▸ **Data provided**:
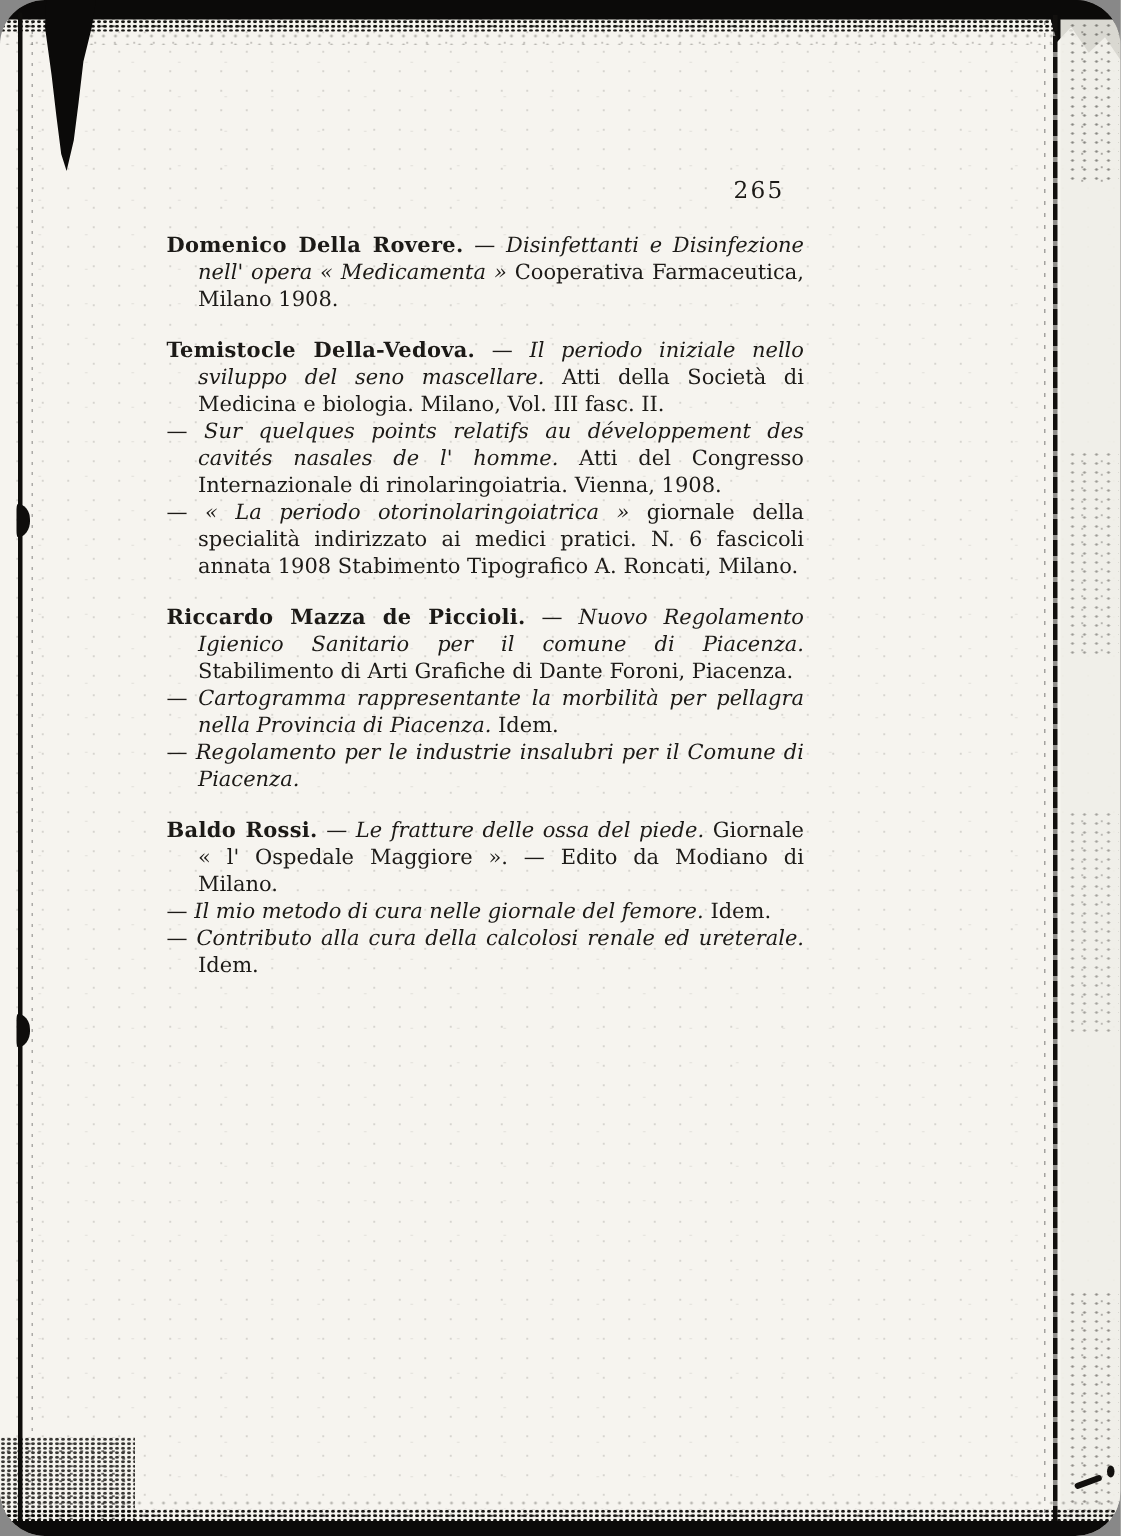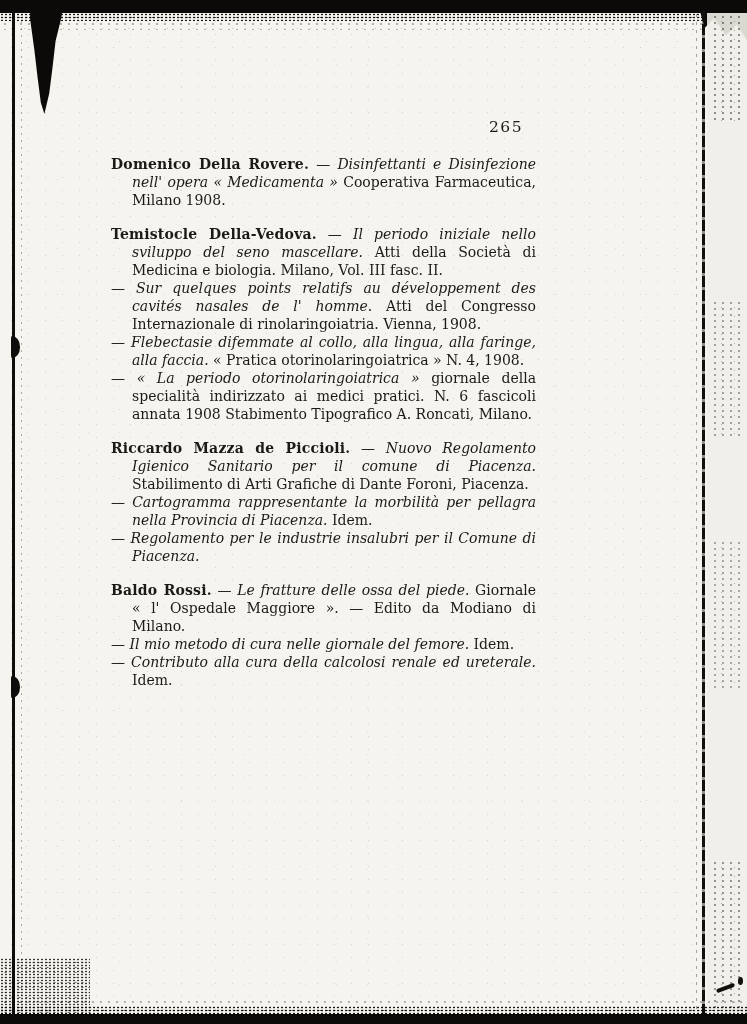--- a/index.html
+++ b/index.html
@@ -7,6 +7,7 @@
     position:relative;width:747px;height:1024px;overflow:hidden;
     background:#f6f4ef;color:#1c1a17;
     font-family:"DejaVu Serif","Liberation Serif",serif;
+    border-radius:30px;
   }
   
   .pagenum{

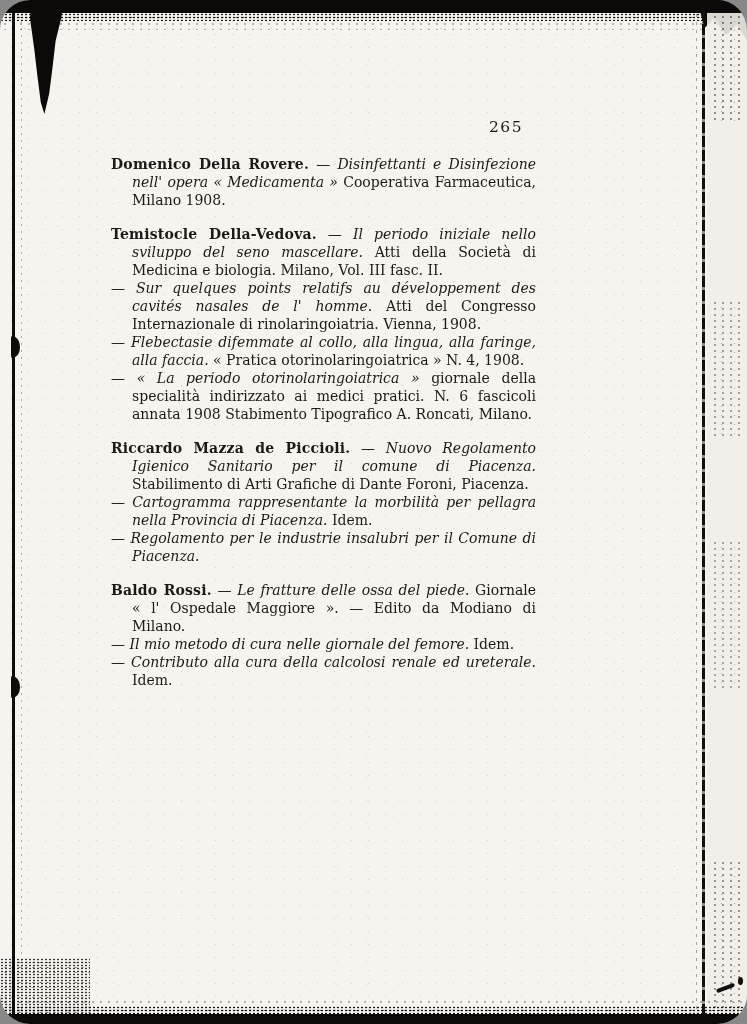--- a/index.html
+++ b/index.html
@@ -121,7 +121,6 @@
       <div class="entry-group">
         <p class="par author"><span class="seg-bold">Temistocle Della-Vedova.</span><span class="seg-roman"> — </span><span class="seg-italic">Il periodo iniziale nello sviluppo del seno mascellare.</span><span class="seg-roman"> Atti della Società di Medicina e biologia. Milano, Vol. III fasc. II.</span></p>
         <p class="par dash"><span class="seg-roman">— </span><span class="seg-italic">Sur quelques points relatifs au développement des cavités nasales de l' homme.</span><span class="seg-roman"> Atti del Congresso Internazionale di rinolaringoiatria. Vienna, 1908.</span></p>
-        <p class="par dash"><span class="seg-roman">— </span><span class="seg-italic">Flebectasie difemmate al collo, alla lingua, alla faringe, alla faccia.</span><span class="seg-roman"> « Pratica otorinolaringoiatrica » N. 4, 1908.</span></p>
         <p class="par dash"><span class="seg-roman">— </span><span class="seg-italic">« La periodo otorinolaringoiatrica »</span><span class="seg-roman"> giornale della specialità indirizzato ai medici pratici. N. 6 fascicoli annata 1908 Stabimento Tipografico A. Roncati, Milano.</span></p>
       </div>
       <div class="entry-group">

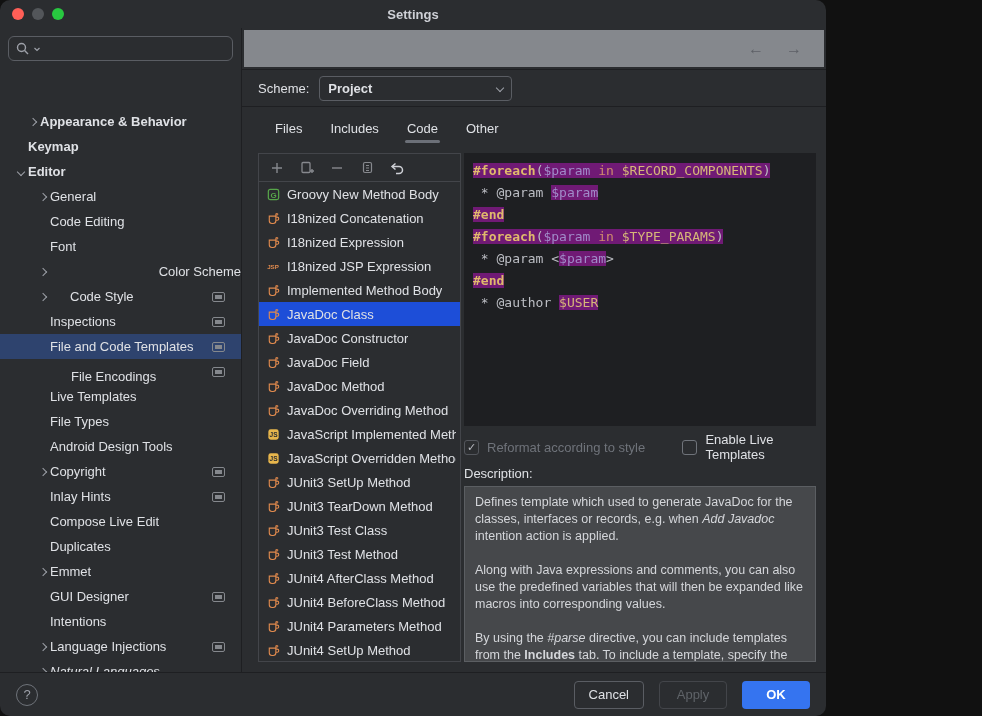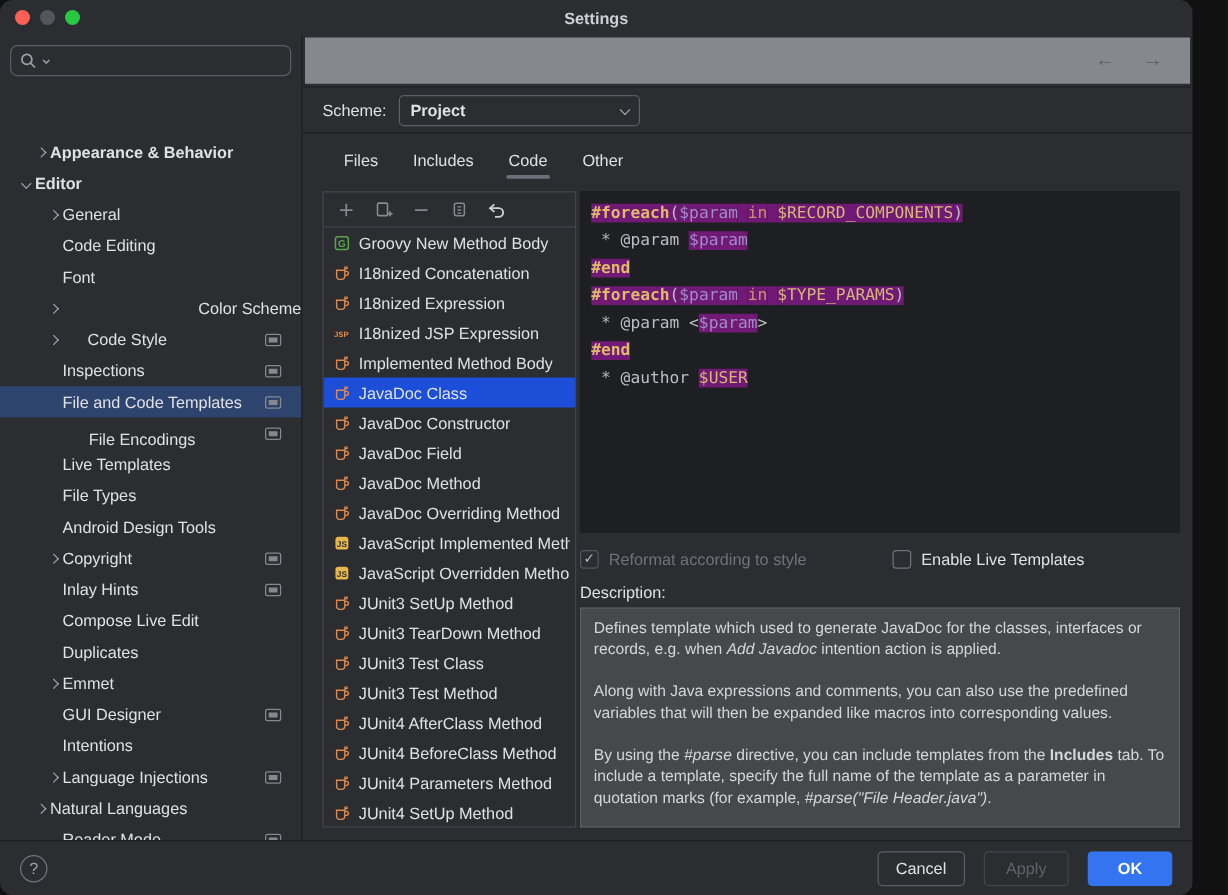--- a/index.html
+++ b/index.html
@@ -4,7 +4,7 @@
 <style>
   * { margin:0; padding:0; box-sizing:border-box; }
   html,body { width:982px; height:716px; background:#111; font-family:"Liberation Sans", sans-serif; }
-  .window { position:relative; width:954px; height:716px; background:#2b2d30; border-radius:10px; overflow:hidden; color:#dfe1e5; font-size:13px; }
+  .window { position:relative; width:826px; height:716px; background:#2b2d30; border-radius:10px; overflow:hidden; color:#dfe1e5; font-size:13px; }
 
   
   .titlebar { position:relative; height:28px; display:flex; align-items:center; justify-content:center; }

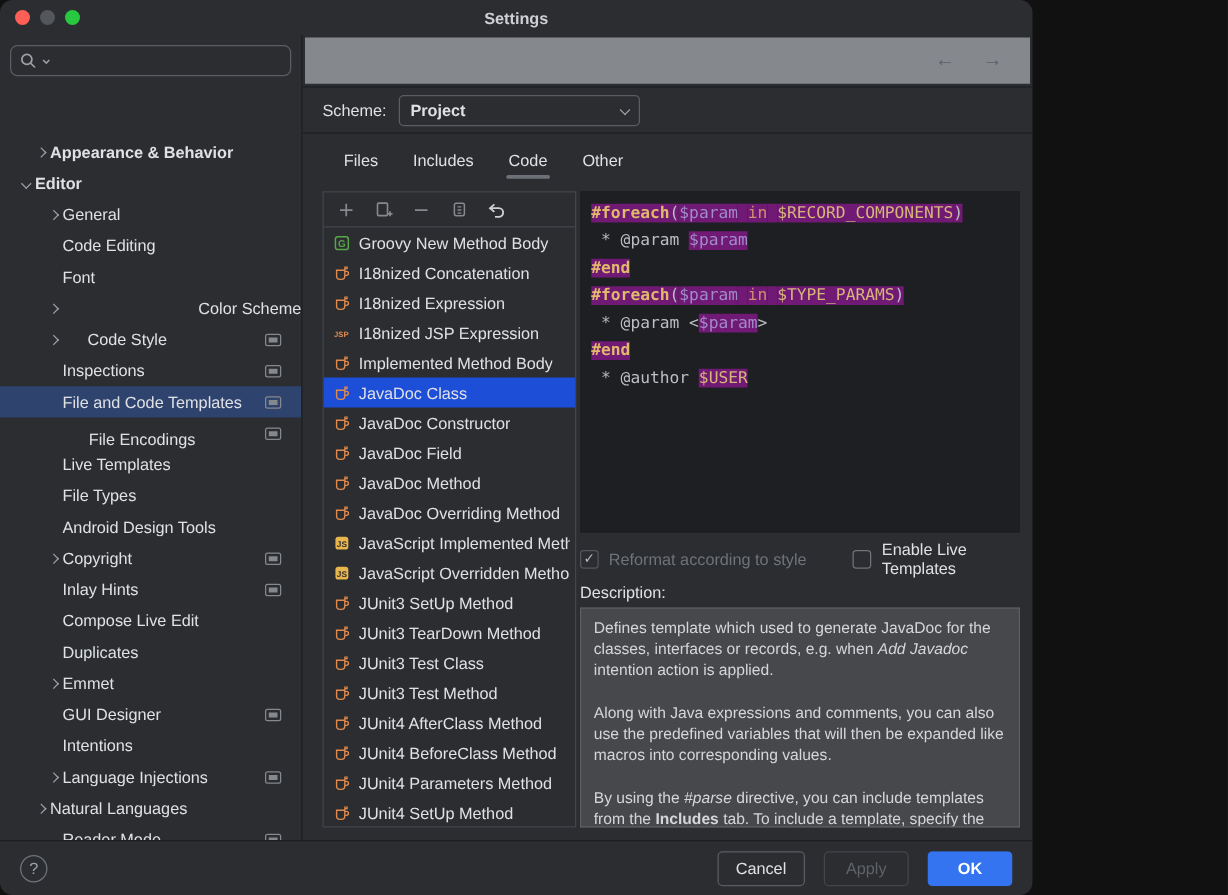--- a/index.html
+++ b/index.html
@@ -135,6 +135,10 @@
               <span class="chev right"></span>
             </span>
             <span class="tree-label">Appearance &amp; Behavior</span>
+          </div>
+          <div class="tree-row bold" style="padding-left: 14px;">
+            <span class="chev-cell"></span>
+            <span class="tree-label">Keymap</span>
           </div>
           <div class="tree-row bold" style="padding-left: 14px;">
             <span class="chev-cell">

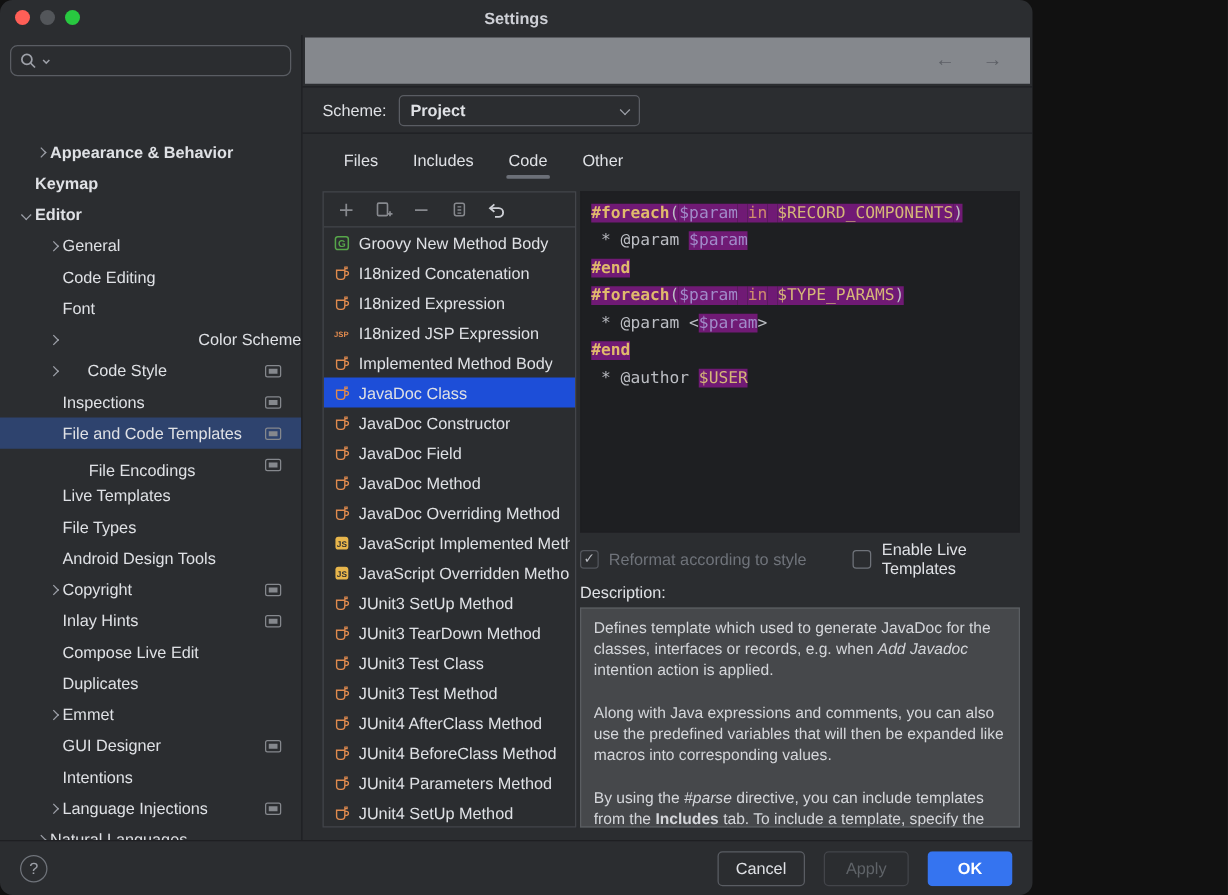--- a/index.html
+++ b/index.html
@@ -242,7 +242,7 @@
             <span class="tree-label">Language Injections</span>
             <span class="badge-ico"></span>
           </div>
-          <div class="tree-row" style="padding-left: 26px;">
+          <div class="tree-row" style="padding-left: 36px; font-style: italic;">
             <span class="chev-cell">
               <span class="chev right"></span>
             </span>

▸ **Your goal**: Within the material above, extract exactly the lines that start at the line containing "-121,7 +121,6 @@" and stop after the line containing "rinolaringoiatria. Vienna, 1908.</span></p>", and only those.

▸ **Finished task**:
@@ -121,7 +121,6 @@
       <div class="entry-group">
         <p class="par author"><span class="seg-bold">Temistocle Della-Vedova.</span><span class="seg-roman"> — </span><span class="seg-italic">Il periodo iniziale nello sviluppo del seno mascellare.</span><span class="seg-roman"> Atti della Società di Medicina e biologia. Milano, Vol. III fasc. II.</span></p>
         <p class="par dash"><span class="seg-roman">— </span><span class="seg-italic">Sur quelques points relatifs au développement des cavités nasales de l' homme.</span><span class="seg-roman"> Atti del Congresso Internazionale di rinolaringoiatria. Vienna, 1908.</span></p>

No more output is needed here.